DATA LISTING:
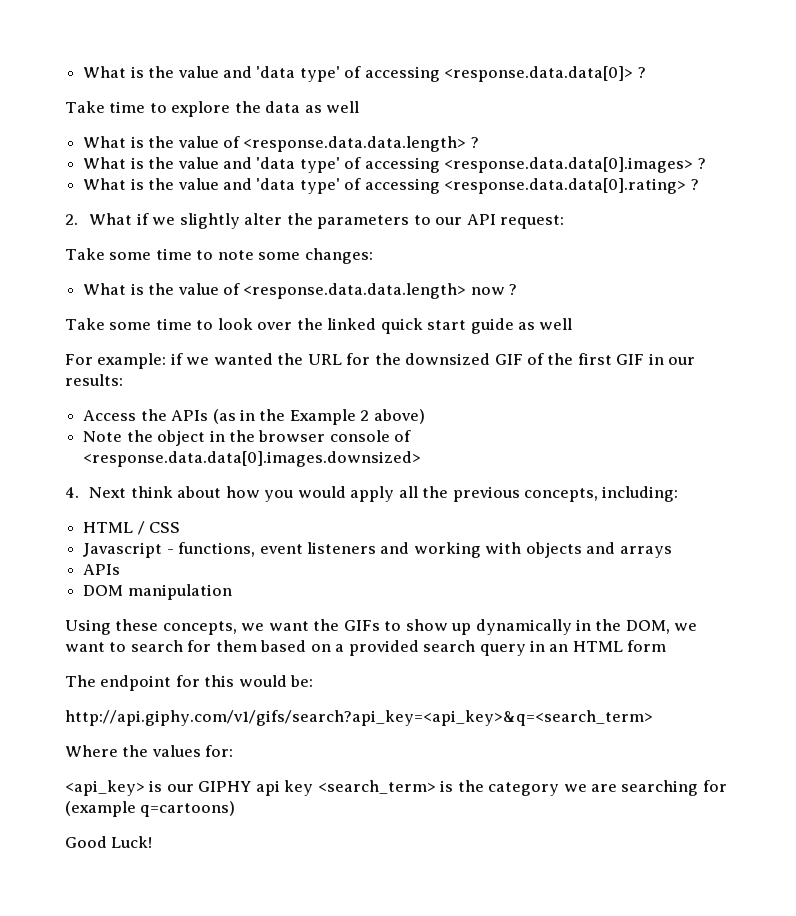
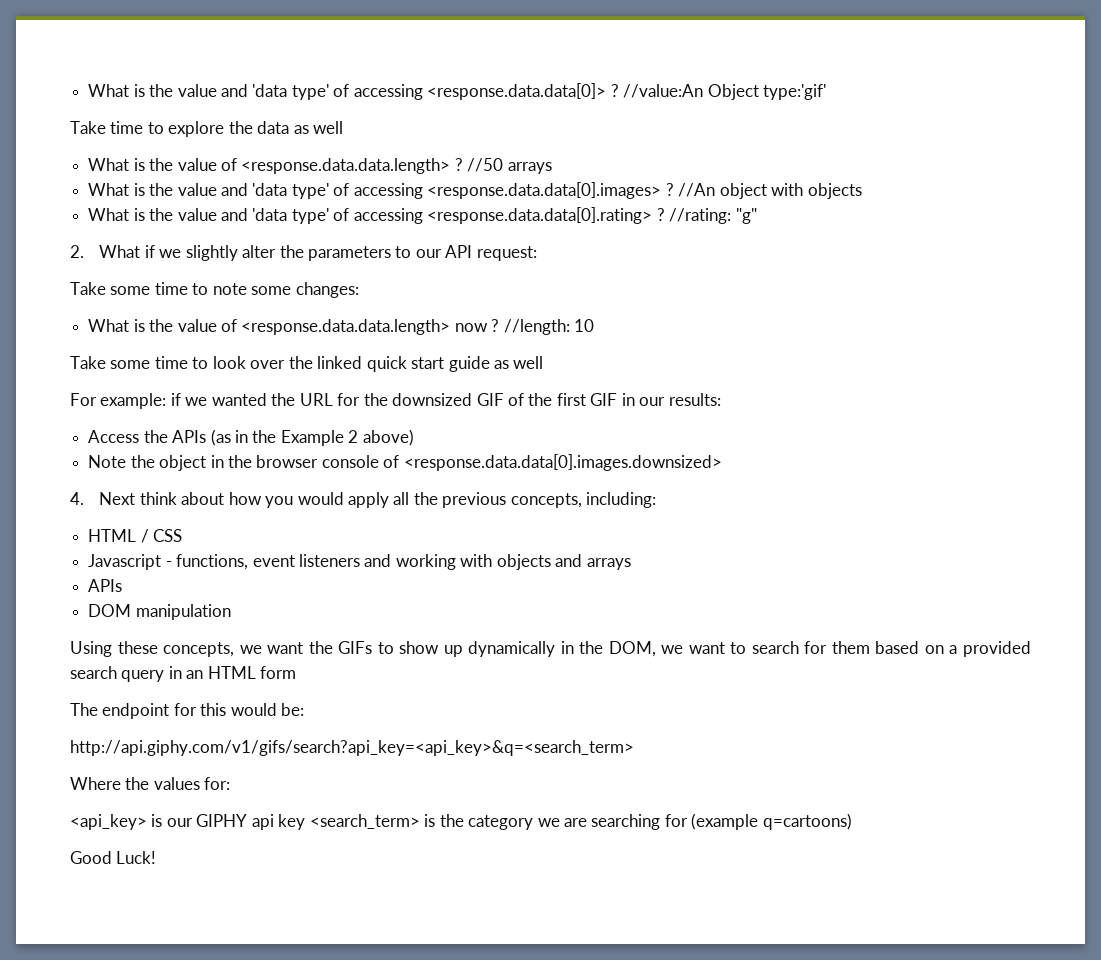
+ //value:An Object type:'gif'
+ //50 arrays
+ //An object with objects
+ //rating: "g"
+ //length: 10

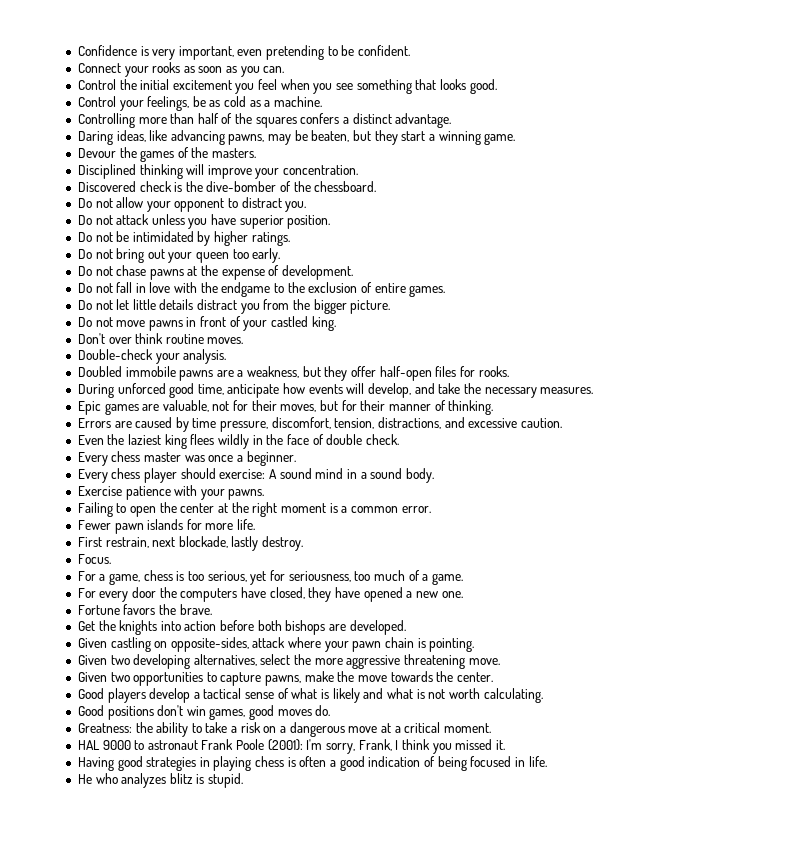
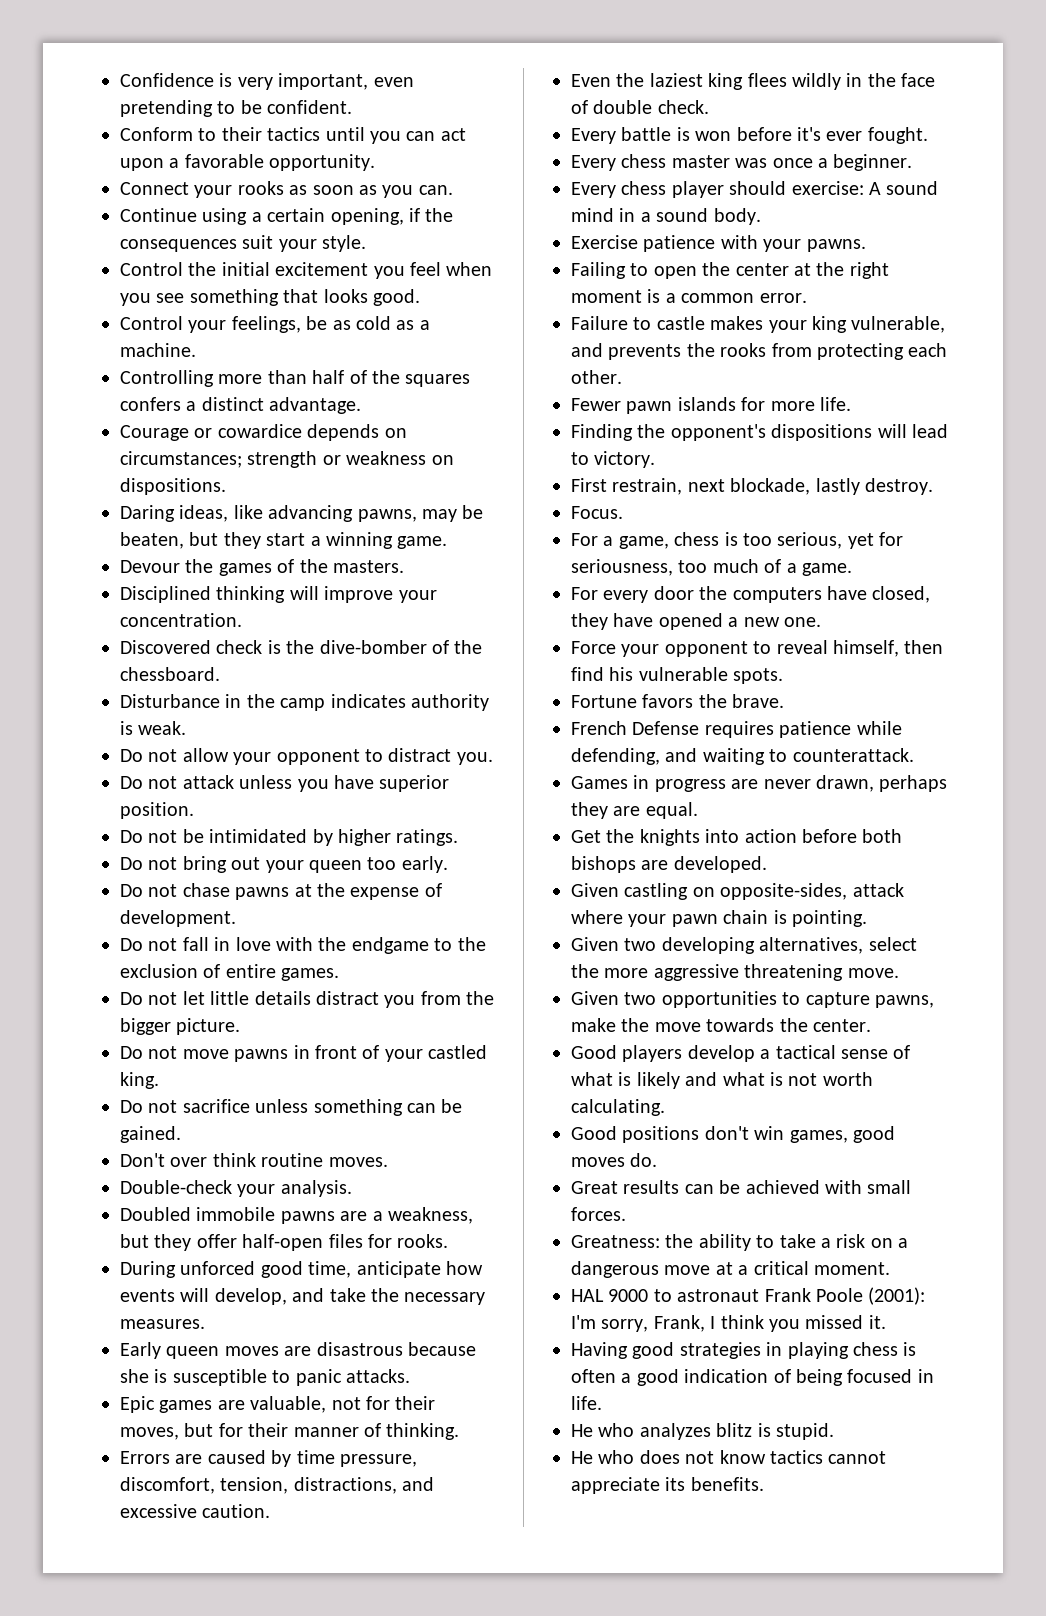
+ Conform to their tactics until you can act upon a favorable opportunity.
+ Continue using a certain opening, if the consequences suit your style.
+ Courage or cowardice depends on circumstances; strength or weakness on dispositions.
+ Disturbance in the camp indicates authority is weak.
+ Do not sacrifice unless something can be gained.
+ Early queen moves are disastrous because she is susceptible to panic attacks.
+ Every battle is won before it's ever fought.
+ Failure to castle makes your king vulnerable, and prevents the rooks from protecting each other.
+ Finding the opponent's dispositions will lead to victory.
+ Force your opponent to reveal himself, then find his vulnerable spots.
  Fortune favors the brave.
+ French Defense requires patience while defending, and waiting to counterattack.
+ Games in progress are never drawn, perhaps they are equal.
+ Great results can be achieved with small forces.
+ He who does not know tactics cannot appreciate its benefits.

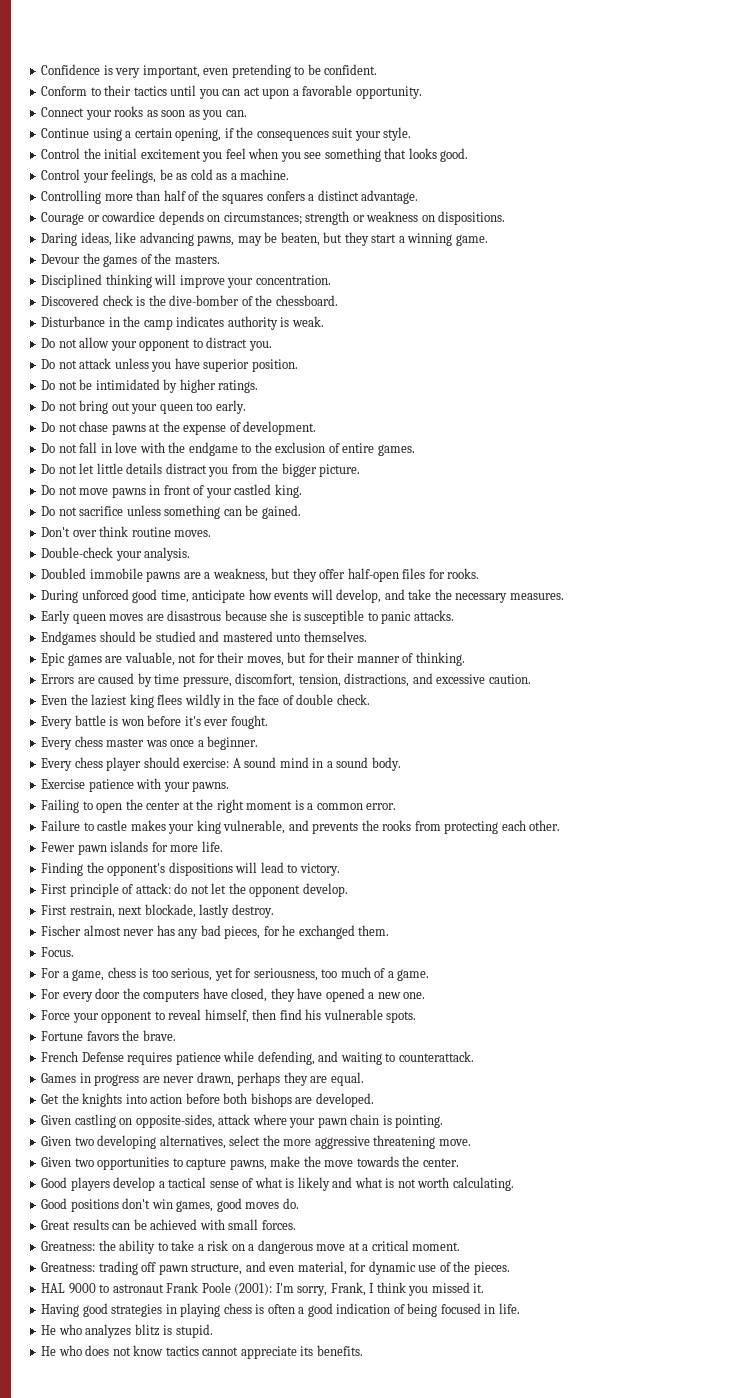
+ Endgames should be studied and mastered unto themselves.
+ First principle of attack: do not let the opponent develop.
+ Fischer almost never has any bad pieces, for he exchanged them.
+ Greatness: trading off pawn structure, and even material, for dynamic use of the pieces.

WORK ITEM: Wherever a line in the entries above holds "your", copy that line.

SOLUTION FOR THIS EXERCISE:
+ Continue using a certain opening, if the consequences suit your style.
+ Failure to castle makes your king vulnerable, and prevents the rooks from protecting each other.
+ Force your opponent to reveal himself, then find his vulnerable spots.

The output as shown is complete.